As antigas irrupções de quebra-quebra, de confronto entre polícia e manifestantes, e até mesmo episódios de grande magnitude, como a destruição das barcas em Niterói, no século passado, não têm parentesco próximo com o vírus do ódio contemporâneo. Aquelas eram manifestações tópicas, de enredo conhecido e de duração previsível. Estas são projetos de vida e morte. Tempo mal empregado o debate sobre a responsabilidade partidária dos confrontos atuais. O novo é a capacidade de mobilização a-e-trans-partidária das convocações subliminarmente homicidas.
A agressão pela palavra é companheira da agressão à palavra, à linguagem. A amputação da língua portuguesa tem sido o resultado não antecipado da linguagem de Caim.

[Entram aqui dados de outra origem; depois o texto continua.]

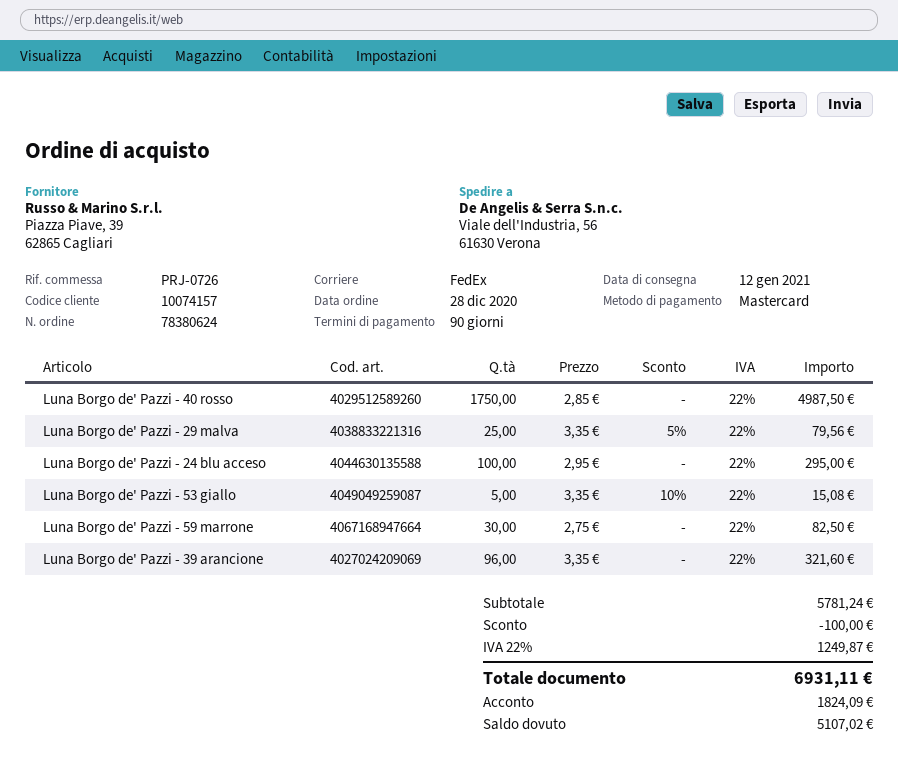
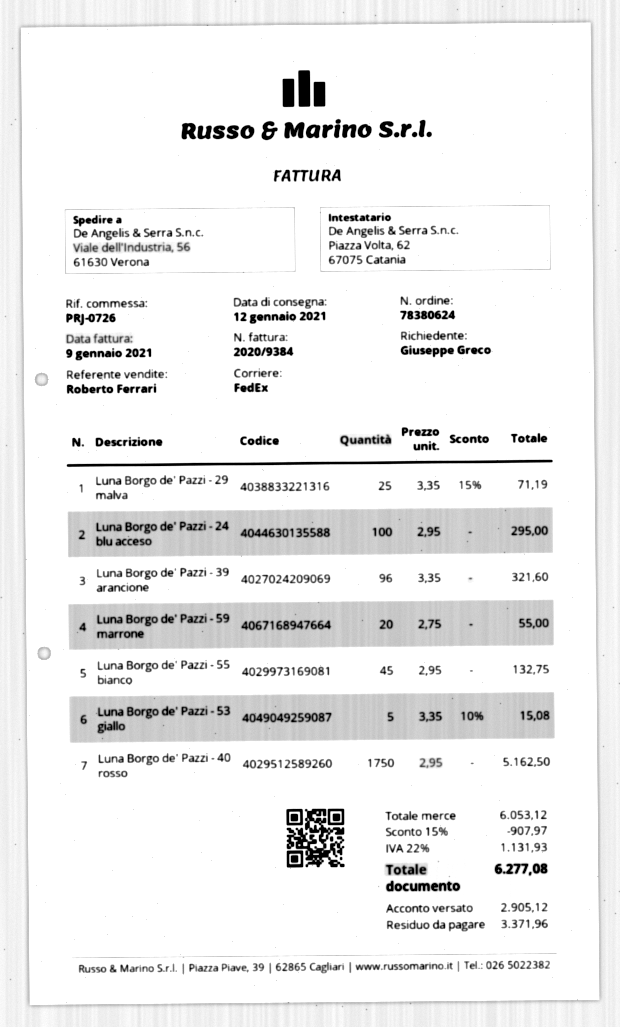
Luna Borgo de' Pazzi - 40 rosso: 1750 x 2.85 = 4987.50 -> 1750 x 2.95 = 5162.50
Luna Borgo de' Pazzi - 29 malva: 25 x 3.35 - 5% = 79.56 -> 25 x 3.35 - 15% = 71.19
Luna Borgo de' Pazzi - 59 marrone: 30 x 2.75 = 82.50 -> 20 x 2.75 = 55.00
Luna Borgo de' Pazzi - 55 bianco: none -> 45 x 2.95 = 132.75
subtotal: 5781.24 -> 6053.12
discount: 100.00 -> 907.97
tax: 22% = 1249.87 -> 22% = 1131.93
total: 6931.11 -> 6277.08
deposit: 1824.09 -> 2905.12
balance: 5107.02 -> 3371.96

São as frases, os verbos, as concordâncias as primeiras vítimas de todos os blocos de suposta vanguarda. Essas agressões são antigas, mas da blogosfera estão sendo trasladadas ao vocabulário jornalístico e da televisão. Não só os textos de colunistas, repórteres e comentadores trazem conteúdo hiperbolicamente crítico, mas o vocabulário que utilizam é vulgar e de cada vez mais miserável. Não mais m..., pqp, fdap ou c......o.
Agora, intelectuais e jornalistas se esmeram  por extenso na vulgaridade da frase e na crueza dos termos. É uma violência à palavra, ajudando a violência pela palavra, destruindo importante fonte de transmissão de cultura. Não se aprimora o aprendizado da língua portuguesa lendo os jornais, as revistas, seus colunistas e editoriais rasteiros. Tornaram-se tão decadentes quanto o ressentimento que difundem.  Nem se discorda mais, se ofende. A violência está usurpando a democracia.
Sim, há algo de podre na política brasileira, mas enganam-se os que presumem que a podridão esteja só no Legislativo ou que de lá provenha. Para essa há remendos que asseguram a sobrevivência democrática. Em putrefação está a cultura nacional pelo envenenamento de parte de suas fontes de elite: a cultura jurídica, o debate político e a cultura da informação. O péssimo é que, tal como os políticos costumam absolver seus pares, é mínima a probabilidade de que juízes ou professores ou jornalistas reconheçam a responsabilidade que lhes toca nessa podridão. São castas auto-imunes.  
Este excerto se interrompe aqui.